__WHAT YOU WILL DO__
In the material below, find the line that contains "Even when composing" and the line that contains "- For songs", then write out exactly those two lines and everything between them.

────────────────────────────────────────

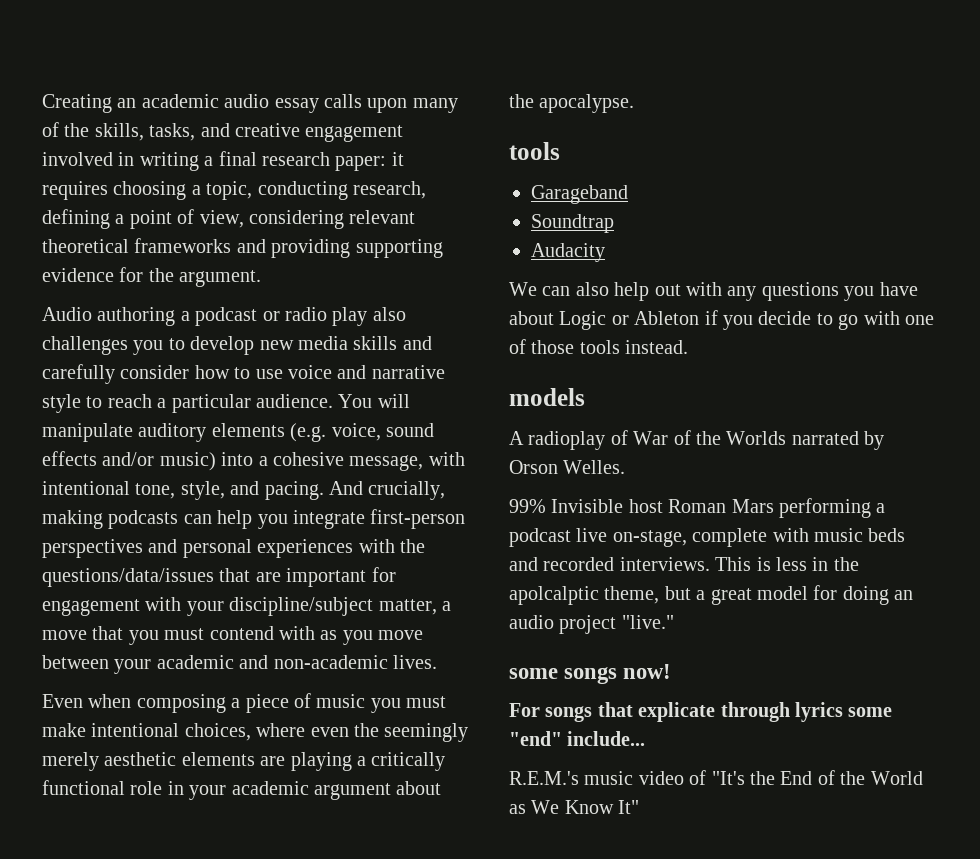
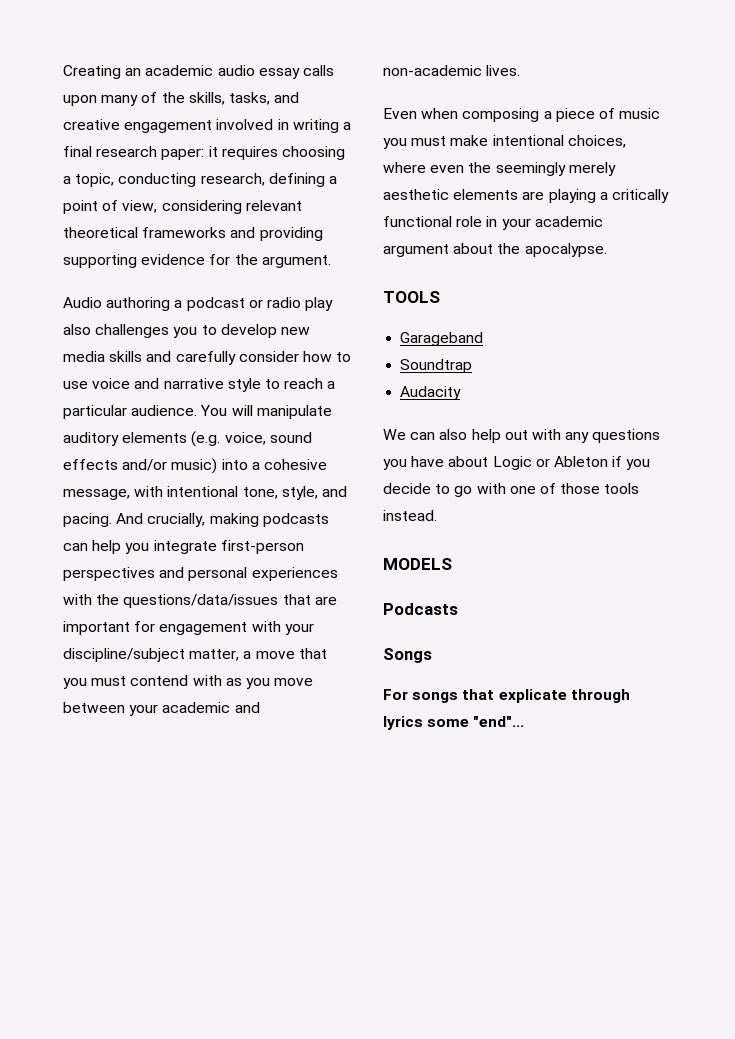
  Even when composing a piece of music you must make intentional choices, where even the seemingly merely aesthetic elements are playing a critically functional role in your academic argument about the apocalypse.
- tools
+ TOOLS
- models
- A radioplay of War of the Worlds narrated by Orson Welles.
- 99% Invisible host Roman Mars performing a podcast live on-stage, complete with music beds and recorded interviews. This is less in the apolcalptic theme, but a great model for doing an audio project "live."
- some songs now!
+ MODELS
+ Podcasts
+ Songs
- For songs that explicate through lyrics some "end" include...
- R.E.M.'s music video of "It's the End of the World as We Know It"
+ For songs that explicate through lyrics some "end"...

────────────────────────────────────────

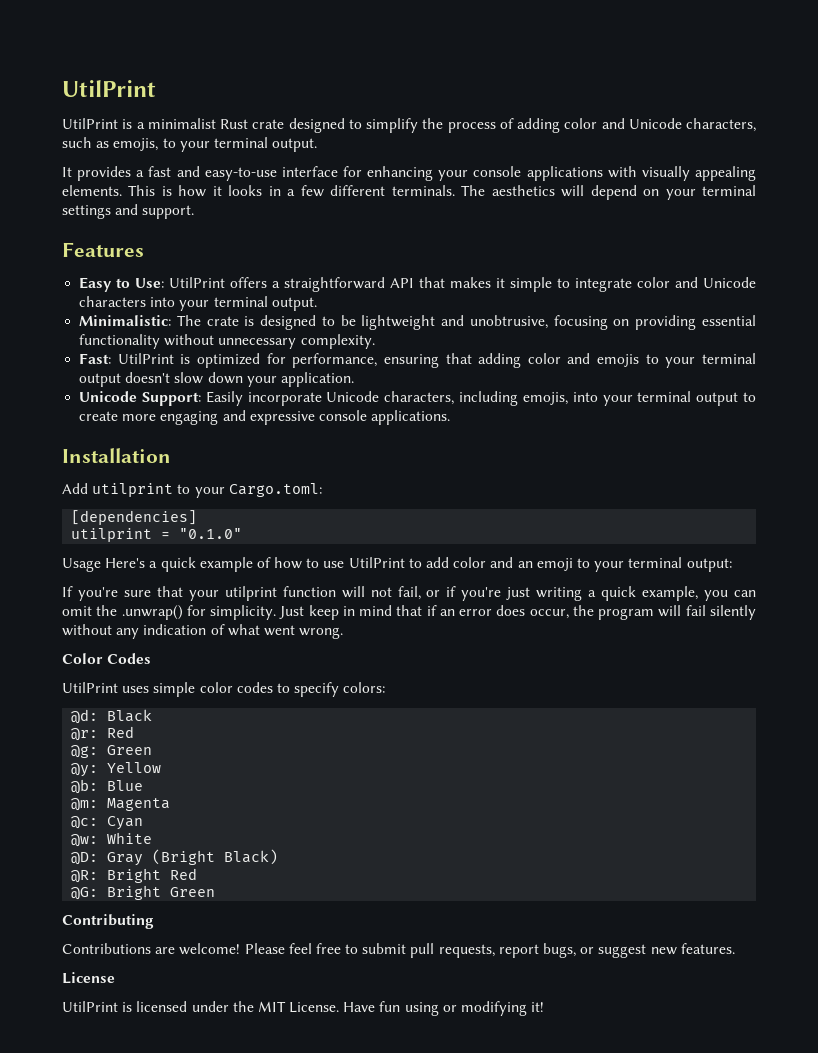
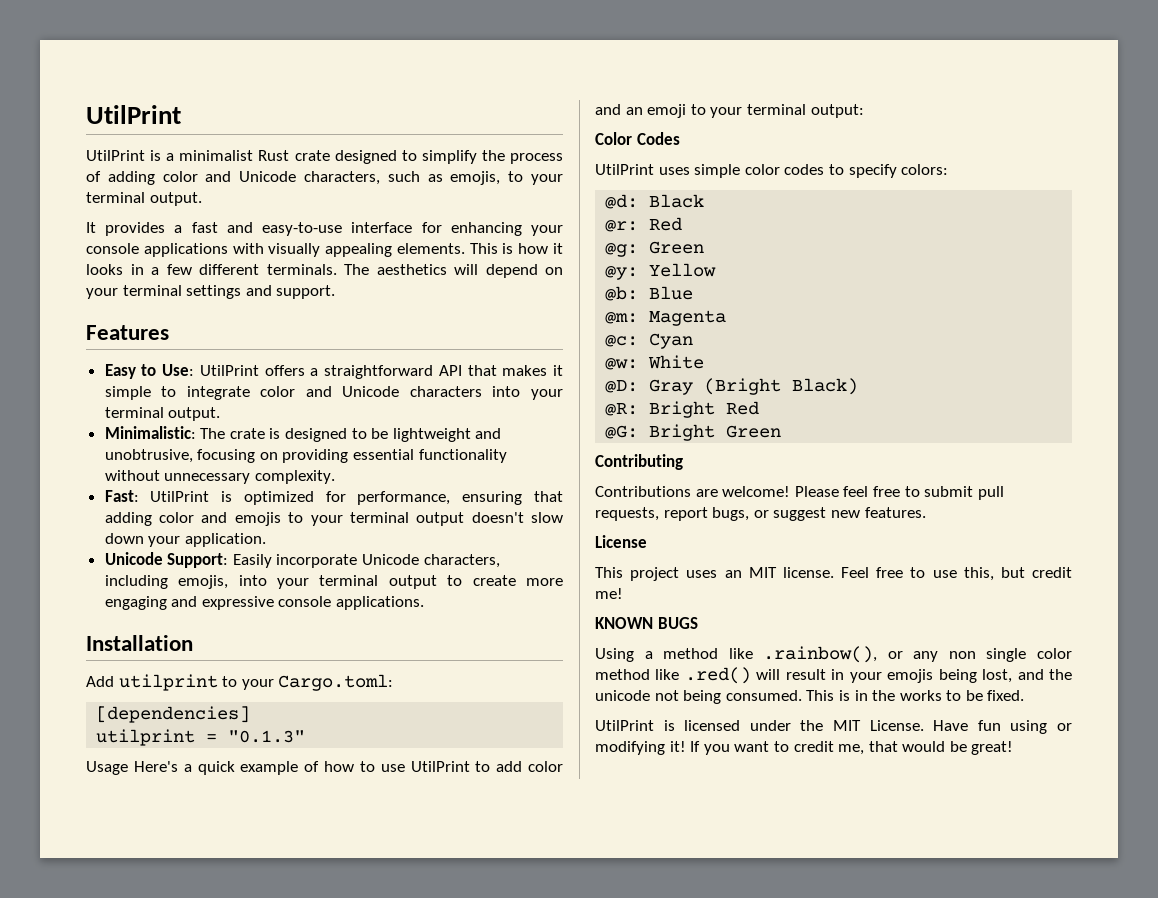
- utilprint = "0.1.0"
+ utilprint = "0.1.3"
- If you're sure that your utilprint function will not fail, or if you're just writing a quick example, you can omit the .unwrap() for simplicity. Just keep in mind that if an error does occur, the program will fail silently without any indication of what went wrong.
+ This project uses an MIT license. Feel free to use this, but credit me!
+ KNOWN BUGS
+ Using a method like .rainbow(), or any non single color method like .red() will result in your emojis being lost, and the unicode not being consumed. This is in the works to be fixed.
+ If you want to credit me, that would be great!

────────────────────────────────────────

__ANSWER FOR THE TASK__
  Even when composing a piece of music you must make intentional choices, where even the seemingly merely aesthetic elements are playing a critically functional role in your academic argument about the apocalypse.
- tools
+ TOOLS
- models
- A radioplay of War of the Worlds narrated by Orson Welles.
- 99% Invisible host Roman Mars performing a podcast live on-stage, complete with music beds and recorded interviews. This is less in the apolcalptic theme, but a great model for doing an audio project "live."
- some songs now!
+ MODELS
+ Podcasts
+ Songs
- For songs that explicate through lyrics some "end" include...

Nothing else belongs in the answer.